Charles Explorer logo
🇬🇧

Antimicrobial effect of OKCEL(R) H-D prepared from oxidized cellulose

Publication |
2018

Abstract

The antimicrobial effect of OKCEL(R) H-D, a topical, absorbable hemostatic textile prepared from oxidized cellulose, was tested. Testing by dilution and diffusion methods was conducted on a spectrum of 27 select microorganisms, including also antibiotic-resistant strains.

OKCEL(R) H-D showed inhibitory effects on nearly all tested bacteria. In testing using the dilution suspension method, the majority of bacteria showed decrease in cell density by 7-8 orders of magnitude after just 6 h of exposure.

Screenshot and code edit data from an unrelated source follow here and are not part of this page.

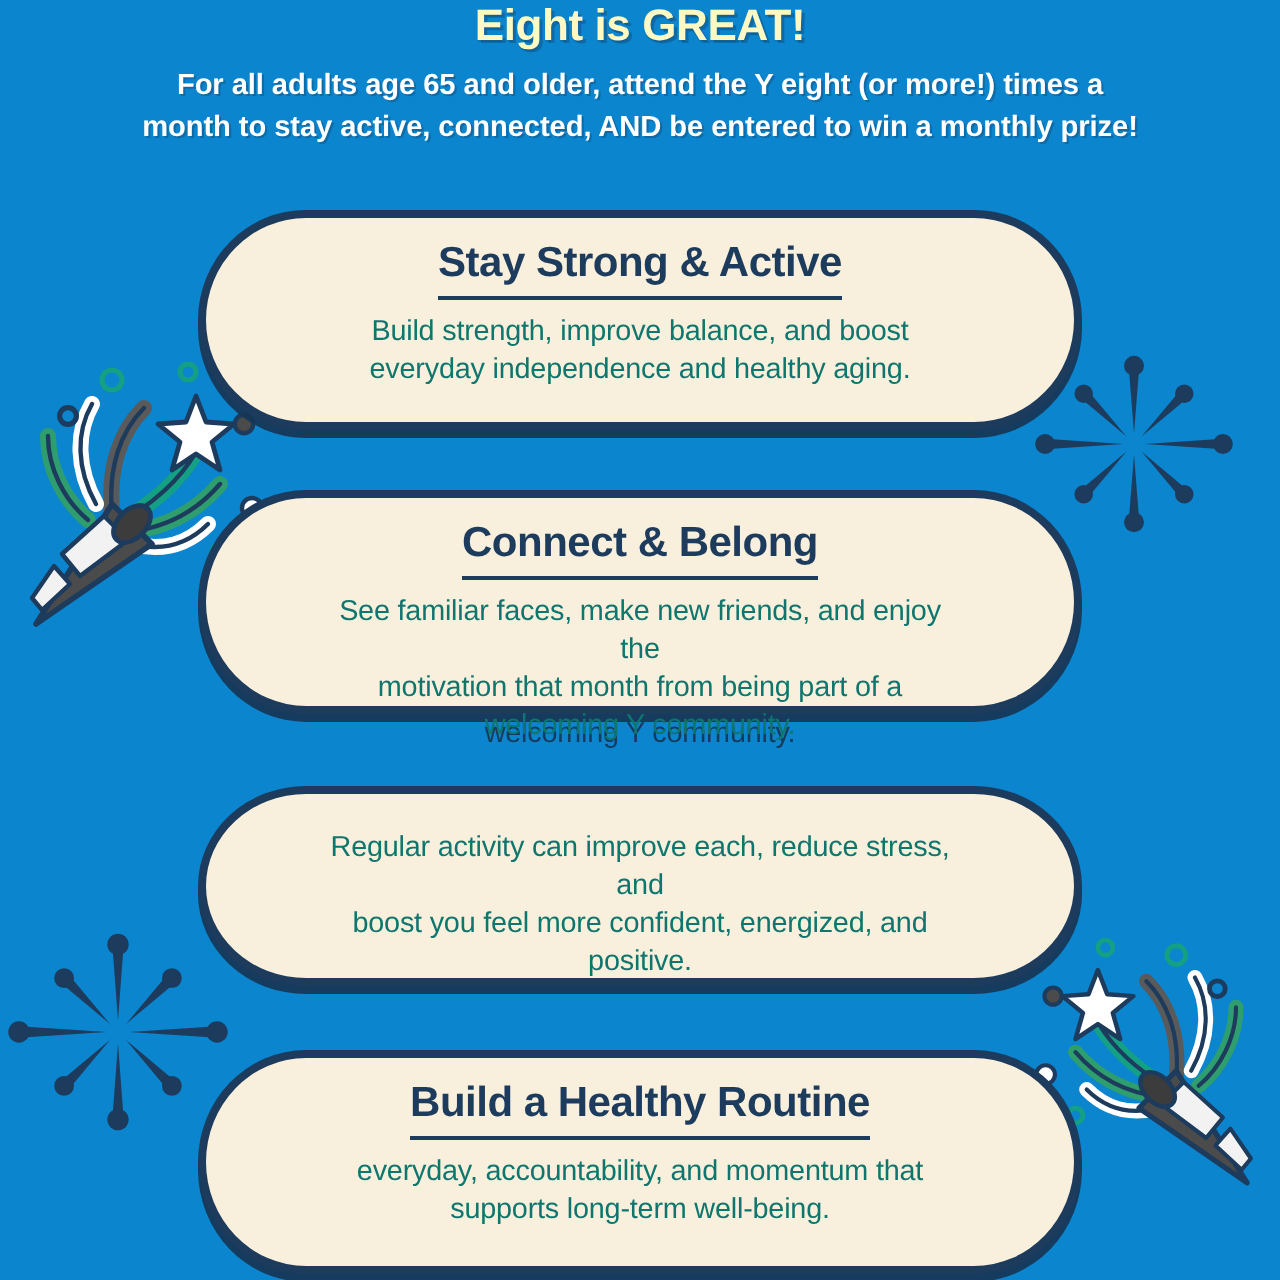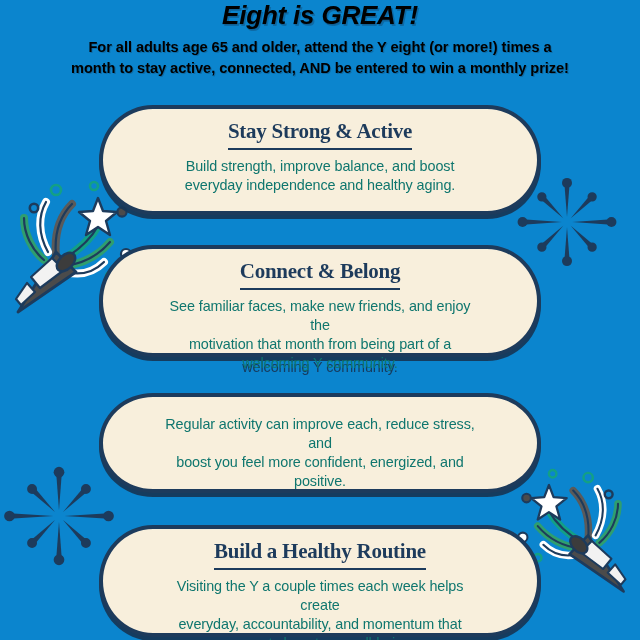--- a/index.html
+++ b/index.html
@@ -53,15 +53,14 @@
   }
   .headline {
     margin: 0;
-    color: #000000;
-    font-size: 26px;
+    color: #fef9c3;
+    font-size: 22px;
     font-weight: bold;
     letter-spacing: -0.2px;
     line-height: 1.0;
     text-shadow:
        1.6px 1.6px 0 rgba(20,50,80,0.32),
        0 1px 0 rgba(20,50,80,0.18);
-    font-style: italic;
   }
   .subhead {
     margin: 9px auto 0 auto;

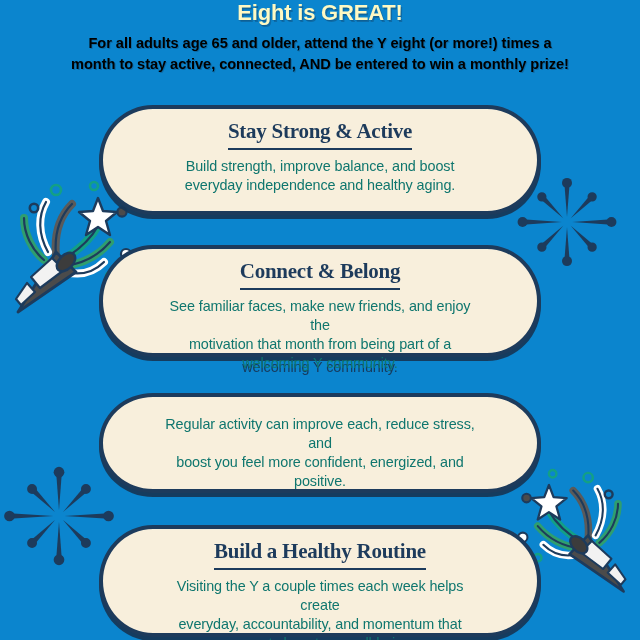--- a/index.html
+++ b/index.html
@@ -65,7 +65,7 @@
   .subhead {
     margin: 9px auto 0 auto;
     width: 540px;
-    color: #000000;
+    color: #ffffff;
     font-size: 14.6px;
     font-weight: bold;
     line-height: 1.45;

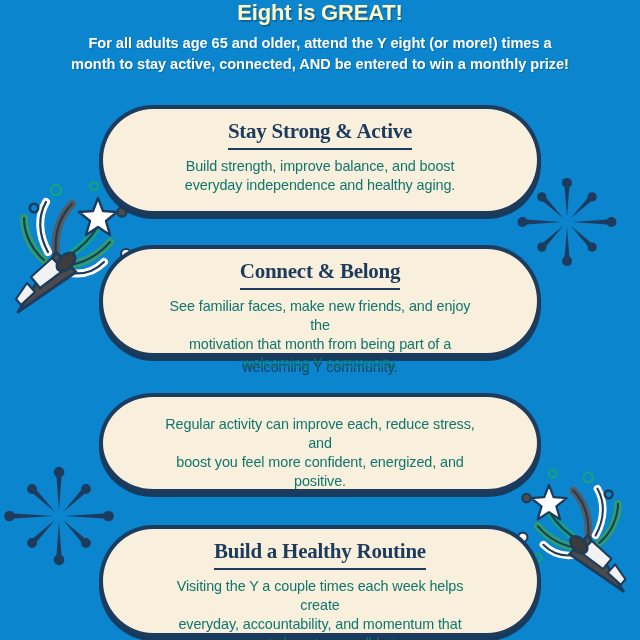--- a/index.html
+++ b/index.html
@@ -113,7 +113,6 @@
     display: inline-block;
     padding-bottom: 4px;
     border-bottom: 2.2px solid #1d3b5c;
-    font-family: Liberation Serif, serif;
   }
   .card-3 .card-title { font-size: 20.5px; }
   .card-body {

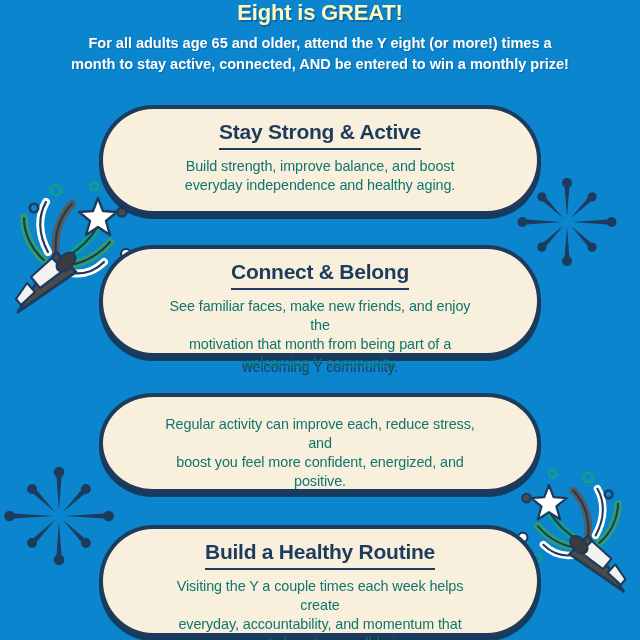--- a/index.html
+++ b/index.html
@@ -320,7 +320,6 @@
     <div class="card card-4">
       <h2 class="card-title">Build a Healthy Routine</h2>
       <p class="card-body">
-        <span class="body-line">Visiting the Y a couple times each week helps create</span>
         <span class="body-line">everyday, accountability, and momentum that</span>
         <span class="body-line">supports long-term well-being.</span>
       </p>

For clinical isolates of antibiotic-resistant strains, a reduction occurred after 24 h of exposure. In testing the antimicrobial effects of OKCEL(R) H-D by the dilution method was least effective on spore-forming Bacillus subtilis, for which no antimicrobial effect was detected after 48 h, and on Mycobacterium smegmatis, for which the number of cells decreased by four orders of magnitude only after 24 h.

By the diffusion method, inhibition zones were recorded for nearly all test microorganisms except for Staphylococcus aureus, M. smegmatis, and Listeria monocytogenes. No growth beneath the tested OKCEL(R) H-D material was recorded, however, even for the latter-named bacteria strains, which attests to its good inhibitory effect.